Her admission that she is a fake came in a tearful mea culpa to the New York Times, which last week published a profile of Seltzer using her pseudonym. It was accompanied by a photograph of the 33-year-old and her 8-year-old daughter in Eugene, Ore., where they now live.
[go to link for rest of story]

03-04-2008, 07:02 PM
Similar story in the New York Times today, too. Stunning stuff.


03-05-2008, 02:52 AM
This is exactly why, as I've been writing my memoir, I keep wondering if someone at the publisher is going to ask me for some proof! I mean, I write about how I love staying at home in my PJs, so why wouldn't someone suspect the whole bus thing was one big fantasy? As a result, I just put in the acknowledgements, "With all the controversy surrounding memoir these days, if doubt ever arises about the veracity of what is contained in these pages, rest assured I can provide appropriate documentation, including but not limited to: emergency room charts, police records and AAA bills."

I hope that's proof enough.

03-05-2008, 09:46 AM
The publisher cancelled the book, resulting in a considerable loss of money, not to mention the cost incurred for "damage to reputation", which it had been fortunate enough--courtesy of the writer's (whistle-blower)sister--to minimise.

Don't kid yourself. The acquisitions editors and publishers now have a problem on their hands, while the legal eagles and bean counters throughout the publishing world are preparing to defend themselves against further such occurrences (or are engaged in such discussion).

This whole genre is now being put in the major publishing houses' cross-hairs: writer-supplied supporting documentation, verifiable facts, checked by the in-house fact-checkers (if any available), to begin with.

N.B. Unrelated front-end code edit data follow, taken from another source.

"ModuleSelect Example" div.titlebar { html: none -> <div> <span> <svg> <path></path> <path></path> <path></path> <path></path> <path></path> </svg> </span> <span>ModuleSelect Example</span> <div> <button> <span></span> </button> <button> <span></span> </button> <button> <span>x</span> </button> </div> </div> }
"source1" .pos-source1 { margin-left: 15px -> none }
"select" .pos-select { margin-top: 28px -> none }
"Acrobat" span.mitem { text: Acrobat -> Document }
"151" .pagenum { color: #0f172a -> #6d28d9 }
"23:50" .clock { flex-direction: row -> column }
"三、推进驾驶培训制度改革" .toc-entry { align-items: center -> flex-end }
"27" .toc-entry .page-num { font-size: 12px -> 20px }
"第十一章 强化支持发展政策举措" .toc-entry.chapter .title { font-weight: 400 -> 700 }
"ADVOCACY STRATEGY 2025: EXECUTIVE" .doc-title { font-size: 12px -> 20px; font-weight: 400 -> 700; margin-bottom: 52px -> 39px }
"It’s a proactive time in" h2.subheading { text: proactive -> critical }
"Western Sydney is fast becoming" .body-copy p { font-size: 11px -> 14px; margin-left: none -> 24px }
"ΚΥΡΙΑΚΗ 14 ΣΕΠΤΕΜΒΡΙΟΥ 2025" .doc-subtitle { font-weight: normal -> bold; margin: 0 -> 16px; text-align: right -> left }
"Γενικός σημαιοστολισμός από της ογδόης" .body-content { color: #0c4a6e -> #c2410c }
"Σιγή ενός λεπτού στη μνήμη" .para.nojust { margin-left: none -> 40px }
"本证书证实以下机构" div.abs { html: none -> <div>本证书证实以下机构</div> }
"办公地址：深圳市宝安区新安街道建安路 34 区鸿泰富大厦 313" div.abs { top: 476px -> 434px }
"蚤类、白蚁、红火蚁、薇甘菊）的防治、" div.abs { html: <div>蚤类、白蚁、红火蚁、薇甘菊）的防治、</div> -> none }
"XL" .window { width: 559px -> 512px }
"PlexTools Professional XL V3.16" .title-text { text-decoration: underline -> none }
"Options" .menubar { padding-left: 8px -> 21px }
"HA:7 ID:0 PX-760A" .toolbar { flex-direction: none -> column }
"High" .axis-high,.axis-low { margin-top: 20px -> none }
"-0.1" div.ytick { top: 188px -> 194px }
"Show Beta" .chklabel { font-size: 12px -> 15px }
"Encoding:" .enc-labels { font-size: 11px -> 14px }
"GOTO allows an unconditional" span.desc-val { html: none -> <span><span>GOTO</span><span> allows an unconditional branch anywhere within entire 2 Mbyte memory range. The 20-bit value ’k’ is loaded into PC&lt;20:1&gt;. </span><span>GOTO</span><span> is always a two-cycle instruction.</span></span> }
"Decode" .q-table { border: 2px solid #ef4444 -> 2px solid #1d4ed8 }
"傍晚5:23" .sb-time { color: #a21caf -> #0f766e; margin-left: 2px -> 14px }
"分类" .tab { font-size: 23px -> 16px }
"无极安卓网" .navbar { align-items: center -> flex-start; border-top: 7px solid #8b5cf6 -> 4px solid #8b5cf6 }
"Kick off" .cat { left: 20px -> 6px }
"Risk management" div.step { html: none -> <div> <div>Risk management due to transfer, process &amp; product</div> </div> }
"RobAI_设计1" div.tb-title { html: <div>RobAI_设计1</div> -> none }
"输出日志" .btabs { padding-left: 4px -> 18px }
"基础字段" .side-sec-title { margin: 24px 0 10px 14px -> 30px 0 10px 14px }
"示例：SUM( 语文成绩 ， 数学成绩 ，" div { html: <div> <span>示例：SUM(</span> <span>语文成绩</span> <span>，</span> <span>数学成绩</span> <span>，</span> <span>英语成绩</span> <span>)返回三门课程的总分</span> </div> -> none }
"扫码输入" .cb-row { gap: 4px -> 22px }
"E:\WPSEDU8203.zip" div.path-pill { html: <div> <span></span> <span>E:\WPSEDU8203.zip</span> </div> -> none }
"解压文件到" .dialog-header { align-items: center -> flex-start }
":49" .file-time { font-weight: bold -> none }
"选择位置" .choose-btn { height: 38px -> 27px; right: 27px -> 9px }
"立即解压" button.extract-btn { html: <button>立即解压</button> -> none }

Yet the reading public seems to love this genre, if and when it is all true. There's the rub, eh? What will be the next move from the major houses concerning this particular event, and for the future of the genre?

Stay tuned for the next exciting episode...

ETA: based on this subsequent article


it appears that there *was* some fact checking involved, though obviously not enough. As the article indicates, now there's the (expected) "blame game" going on.

New York obviously wasn't in the loop when the author's home town newspaper refused to run a profile on her when it discovered that she hadn't attended the local university as she had previously stated.

The journalists here indicate that the problem could have been avoided had the NY/NY-based editor met her author. And imply that class differences -- upper middle-class NY editor and lower-class author--might have something to do with the problem occurring.

In that the failure to do so prevented the NY editor from "sniffing out" a fraud from the "lower classes". Really? The journalists here imply that it would have helped avoid the problem; the quoted evidence strongly suggests otherwise.

As well as being arrant nonsense, it is clear where these journalists' sympathies lie.